▶ Work item
Would you reproduce all of the entries below, character for character?

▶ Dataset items
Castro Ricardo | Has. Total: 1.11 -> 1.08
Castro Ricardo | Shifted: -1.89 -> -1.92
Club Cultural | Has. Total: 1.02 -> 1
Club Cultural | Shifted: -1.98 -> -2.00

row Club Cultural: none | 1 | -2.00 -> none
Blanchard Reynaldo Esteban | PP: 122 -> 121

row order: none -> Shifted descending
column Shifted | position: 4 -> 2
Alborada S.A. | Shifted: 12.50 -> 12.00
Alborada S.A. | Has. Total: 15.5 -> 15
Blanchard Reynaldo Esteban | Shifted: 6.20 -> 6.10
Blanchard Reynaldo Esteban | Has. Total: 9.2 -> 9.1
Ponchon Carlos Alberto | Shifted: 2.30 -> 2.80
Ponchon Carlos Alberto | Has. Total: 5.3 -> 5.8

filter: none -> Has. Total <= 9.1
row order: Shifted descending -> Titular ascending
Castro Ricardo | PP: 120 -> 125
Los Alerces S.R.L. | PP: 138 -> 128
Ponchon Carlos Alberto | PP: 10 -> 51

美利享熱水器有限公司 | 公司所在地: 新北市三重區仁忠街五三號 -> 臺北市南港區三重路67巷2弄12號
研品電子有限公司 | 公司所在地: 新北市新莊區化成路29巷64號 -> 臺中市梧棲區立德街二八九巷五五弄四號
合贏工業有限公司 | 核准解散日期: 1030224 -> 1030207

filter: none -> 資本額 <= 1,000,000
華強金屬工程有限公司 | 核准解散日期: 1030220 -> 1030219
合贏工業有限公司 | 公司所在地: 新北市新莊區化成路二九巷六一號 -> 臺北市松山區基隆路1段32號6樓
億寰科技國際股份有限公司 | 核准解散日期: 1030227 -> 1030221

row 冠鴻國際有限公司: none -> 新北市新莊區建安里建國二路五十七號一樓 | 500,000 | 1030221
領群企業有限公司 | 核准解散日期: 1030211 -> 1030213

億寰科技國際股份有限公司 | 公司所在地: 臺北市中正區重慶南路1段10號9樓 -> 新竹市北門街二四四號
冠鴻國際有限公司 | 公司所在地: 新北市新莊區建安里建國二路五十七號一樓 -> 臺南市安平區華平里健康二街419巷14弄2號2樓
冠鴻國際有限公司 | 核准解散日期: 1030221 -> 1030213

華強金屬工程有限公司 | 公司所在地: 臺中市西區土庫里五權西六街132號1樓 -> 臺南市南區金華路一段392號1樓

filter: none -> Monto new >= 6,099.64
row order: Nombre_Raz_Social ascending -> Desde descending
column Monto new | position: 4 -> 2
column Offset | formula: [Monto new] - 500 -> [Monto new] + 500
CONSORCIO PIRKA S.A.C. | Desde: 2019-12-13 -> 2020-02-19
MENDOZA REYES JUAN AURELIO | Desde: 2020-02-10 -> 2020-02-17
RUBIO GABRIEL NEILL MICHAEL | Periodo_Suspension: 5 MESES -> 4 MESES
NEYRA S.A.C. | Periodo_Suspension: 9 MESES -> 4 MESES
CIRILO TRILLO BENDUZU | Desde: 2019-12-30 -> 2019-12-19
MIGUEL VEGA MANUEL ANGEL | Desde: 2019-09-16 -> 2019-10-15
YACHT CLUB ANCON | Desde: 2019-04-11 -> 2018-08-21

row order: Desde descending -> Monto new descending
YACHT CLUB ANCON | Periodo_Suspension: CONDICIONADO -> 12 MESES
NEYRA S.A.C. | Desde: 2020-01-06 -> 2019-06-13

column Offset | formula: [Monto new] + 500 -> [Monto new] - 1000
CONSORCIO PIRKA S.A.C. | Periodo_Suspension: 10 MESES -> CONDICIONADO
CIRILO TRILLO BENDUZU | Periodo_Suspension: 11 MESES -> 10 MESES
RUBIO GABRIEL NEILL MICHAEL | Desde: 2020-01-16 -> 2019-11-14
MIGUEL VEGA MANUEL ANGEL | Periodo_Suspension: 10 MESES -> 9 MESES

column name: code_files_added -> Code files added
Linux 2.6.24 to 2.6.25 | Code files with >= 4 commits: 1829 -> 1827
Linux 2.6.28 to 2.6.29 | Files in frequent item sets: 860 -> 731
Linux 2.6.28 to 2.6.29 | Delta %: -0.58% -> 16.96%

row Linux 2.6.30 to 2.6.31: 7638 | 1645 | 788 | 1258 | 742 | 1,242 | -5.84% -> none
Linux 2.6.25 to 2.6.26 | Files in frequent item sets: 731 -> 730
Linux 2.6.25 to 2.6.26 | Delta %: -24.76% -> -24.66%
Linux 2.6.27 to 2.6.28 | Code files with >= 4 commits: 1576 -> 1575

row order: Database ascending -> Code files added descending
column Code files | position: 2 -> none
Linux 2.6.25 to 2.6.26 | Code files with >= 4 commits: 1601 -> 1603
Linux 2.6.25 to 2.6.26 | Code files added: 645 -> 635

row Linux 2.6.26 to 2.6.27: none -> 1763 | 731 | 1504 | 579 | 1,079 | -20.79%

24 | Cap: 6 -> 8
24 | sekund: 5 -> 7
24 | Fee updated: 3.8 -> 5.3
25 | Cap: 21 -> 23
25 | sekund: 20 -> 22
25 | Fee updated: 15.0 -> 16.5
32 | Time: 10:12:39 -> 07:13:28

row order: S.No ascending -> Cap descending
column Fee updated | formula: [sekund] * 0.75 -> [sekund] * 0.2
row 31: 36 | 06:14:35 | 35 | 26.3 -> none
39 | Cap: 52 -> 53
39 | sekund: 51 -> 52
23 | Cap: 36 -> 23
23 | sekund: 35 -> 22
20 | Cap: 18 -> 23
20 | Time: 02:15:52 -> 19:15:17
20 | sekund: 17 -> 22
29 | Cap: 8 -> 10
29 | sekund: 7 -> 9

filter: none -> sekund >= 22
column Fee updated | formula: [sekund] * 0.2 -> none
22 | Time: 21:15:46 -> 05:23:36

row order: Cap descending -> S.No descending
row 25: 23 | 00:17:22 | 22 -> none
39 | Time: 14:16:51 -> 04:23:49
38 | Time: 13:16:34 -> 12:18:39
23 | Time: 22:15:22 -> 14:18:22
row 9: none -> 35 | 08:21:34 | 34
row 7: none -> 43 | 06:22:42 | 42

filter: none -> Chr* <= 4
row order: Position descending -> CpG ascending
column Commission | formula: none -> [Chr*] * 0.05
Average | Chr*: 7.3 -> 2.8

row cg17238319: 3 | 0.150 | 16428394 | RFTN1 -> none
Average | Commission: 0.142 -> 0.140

▶ Response to the task
Castro Ricardo | Has. Total: 1.11 -> 1.08
Castro Ricardo | Shifted: -1.89 -> -1.92
Club Cultural | Has. Total: 1.02 -> 1
Club Cultural | Shifted: -1.98 -> -2.00

row Club Cultural: none | 1 | -2.00 -> none
Blanchard Reynaldo Esteban | PP: 122 -> 121

row order: none -> Shifted descending
column Shifted | position: 4 -> 2
Alborada S.A. | Shifted: 12.50 -> 12.00
Alborada S.A. | Has. Total: 15.5 -> 15
Blanchard Reynaldo Esteban | Shifted: 6.20 -> 6.10
Blanchard Reynaldo Esteban | Has. Total: 9.2 -> 9.1
Ponchon Carlos Alberto | Shifted: 2.30 -> 2.80
Ponchon Carlos Alberto | Has. Total: 5.3 -> 5.8

filter: none -> Has. Total <= 9.1
row order: Shifted descending -> Titular ascending
Castro Ricardo | PP: 120 -> 125
Los Alerces S.R.L. | PP: 138 -> 128
Ponchon Carlos Alberto | PP: 10 -> 51

美利享熱水器有限公司 | 公司所在地: 新北市三重區仁忠街五三號 -> 臺北市南港區三重路67巷2弄12號
研品電子有限公司 | 公司所在地: 新北市新莊區化成路29巷64號 -> 臺中市梧棲區立德街二八九巷五五弄四號
合贏工業有限公司 | 核准解散日期: 1030224 -> 1030207

filter: none -> 資本額 <= 1,000,000
華強金屬工程有限公司 | 核准解散日期: 1030220 -> 1030219
合贏工業有限公司 | 公司所在地: 新北市新莊區化成路二九巷六一號 -> 臺北市松山區基隆路1段32號6樓
億寰科技國際股份有限公司 | 核准解散日期: 1030227 -> 1030221

row 冠鴻國際有限公司: none -> 新北市新莊區建安里建國二路五十七號一樓 | 500,000 | 1030221
領群企業有限公司 | 核准解散日期: 1030211 -> 1030213

億寰科技國際股份有限公司 | 公司所在地: 臺北市中正區重慶南路1段10號9樓 -> 新竹市北門街二四四號
冠鴻國際有限公司 | 公司所在地: 新北市新莊區建安里建國二路五十七號一樓 -> 臺南市安平區華平里健康二街419巷14弄2號2樓
冠鴻國際有限公司 | 核准解散日期: 1030221 -> 1030213

華強金屬工程有限公司 | 公司所在地: 臺中市西區土庫里五權西六街132號1樓 -> 臺南市南區金華路一段392號1樓

filter: none -> Monto new >= 6,099.64
row order: Nombre_Raz_Social ascending -> Desde descending
column Monto new | position: 4 -> 2
column Offset | formula: [Monto new] - 500 -> [Monto new] + 500
CONSORCIO PIRKA S.A.C. | Desde: 2019-12-13 -> 2020-02-19
MENDOZA REYES JUAN AURELIO | Desde: 2020-02-10 -> 2020-02-17
RUBIO GABRIEL NEILL MICHAEL | Periodo_Suspension: 5 MESES -> 4 MESES
NEYRA S.A.C. | Periodo_Suspension: 9 MESES -> 4 MESES
CIRILO TRILLO BENDUZU | Desde: 2019-12-30 -> 2019-12-19
MIGUEL VEGA MANUEL ANGEL | Desde: 2019-09-16 -> 2019-10-15
YACHT CLUB ANCON | Desde: 2019-04-11 -> 2018-08-21

row order: Desde descending -> Monto new descending
YACHT CLUB ANCON | Periodo_Suspension: CONDICIONADO -> 12 MESES
NEYRA S.A.C. | Desde: 2020-01-06 -> 2019-06-13

column Offset | formula: [Monto new] + 500 -> [Monto new] - 1000
CONSORCIO PIRKA S.A.C. | Periodo_Suspension: 10 MESES -> CONDICIONADO
CIRILO TRILLO BENDUZU | Periodo_Suspension: 11 MESES -> 10 MESES
RUBIO GABRIEL NEILL MICHAEL | Desde: 2020-01-16 -> 2019-11-14
MIGUEL VEGA MANUEL ANGEL | Periodo_Suspension: 10 MESES -> 9 MESES

column name: code_files_added -> Code files added
Linux 2.6.24 to 2.6.25 | Code files with >= 4 commits: 1829 -> 1827
Linux 2.6.28 to 2.6.29 | Files in frequent item sets: 860 -> 731
Linux 2.6.28 to 2.6.29 | Delta %: -0.58% -> 16.96%

row Linux 2.6.30 to 2.6.31: 7638 | 1645 | 788 | 1258 | 742 | 1,242 | -5.84% -> none
Linux 2.6.25 to 2.6.26 | Files in frequent item sets: 731 -> 730
Linux 2.6.25 to 2.6.26 | Delta %: -24.76% -> -24.66%
Linux 2.6.27 to 2.6.28 | Code files with >= 4 commits: 1576 -> 1575

row order: Database ascending -> Code files added descending
column Code files | position: 2 -> none
Linux 2.6.25 to 2.6.26 | Code files with >= 4 commits: 1601 -> 1603
Linux 2.6.25 to 2.6.26 | Code files added: 645 -> 635

row Linux 2.6.26 to 2.6.27: none -> 1763 | 731 | 1504 | 579 | 1,079 | -20.79%

24 | Cap: 6 -> 8
24 | sekund: 5 -> 7
24 | Fee updated: 3.8 -> 5.3
25 | Cap: 21 -> 23
25 | sekund: 20 -> 22
25 | Fee updated: 15.0 -> 16.5
32 | Time: 10:12:39 -> 07:13:28

row order: S.No ascending -> Cap descending
column Fee updated | formula: [sekund] * 0.75 -> [sekund] * 0.2
row 31: 36 | 06:14:35 | 35 | 26.3 -> none
39 | Cap: 52 -> 53
39 | sekund: 51 -> 52
23 | Cap: 36 -> 23
23 | sekund: 35 -> 22
20 | Cap: 18 -> 23
20 | Time: 02:15:52 -> 19:15:17
20 | sekund: 17 -> 22
29 | Cap: 8 -> 10
29 | sekund: 7 -> 9

filter: none -> sekund >= 22
column Fee updated | formula: [sekund] * 0.2 -> none
22 | Time: 21:15:46 -> 05:23:36

row order: Cap descending -> S.No descending
row 25: 23 | 00:17:22 | 22 -> none
39 | Time: 14:16:51 -> 04:23:49
38 | Time: 13:16:34 -> 12:18:39
23 | Time: 22:15:22 -> 14:18:22
row 9: none -> 35 | 08:21:34 | 34
row 7: none -> 43 | 06:22:42 | 42

filter: none -> Chr* <= 4
row order: Position descending -> CpG ascending
column Commission | formula: none -> [Chr*] * 0.05
Average | Chr*: 7.3 -> 2.8

row cg17238319: 3 | 0.150 | 16428394 | RFTN1 -> none
Average | Commission: 0.142 -> 0.140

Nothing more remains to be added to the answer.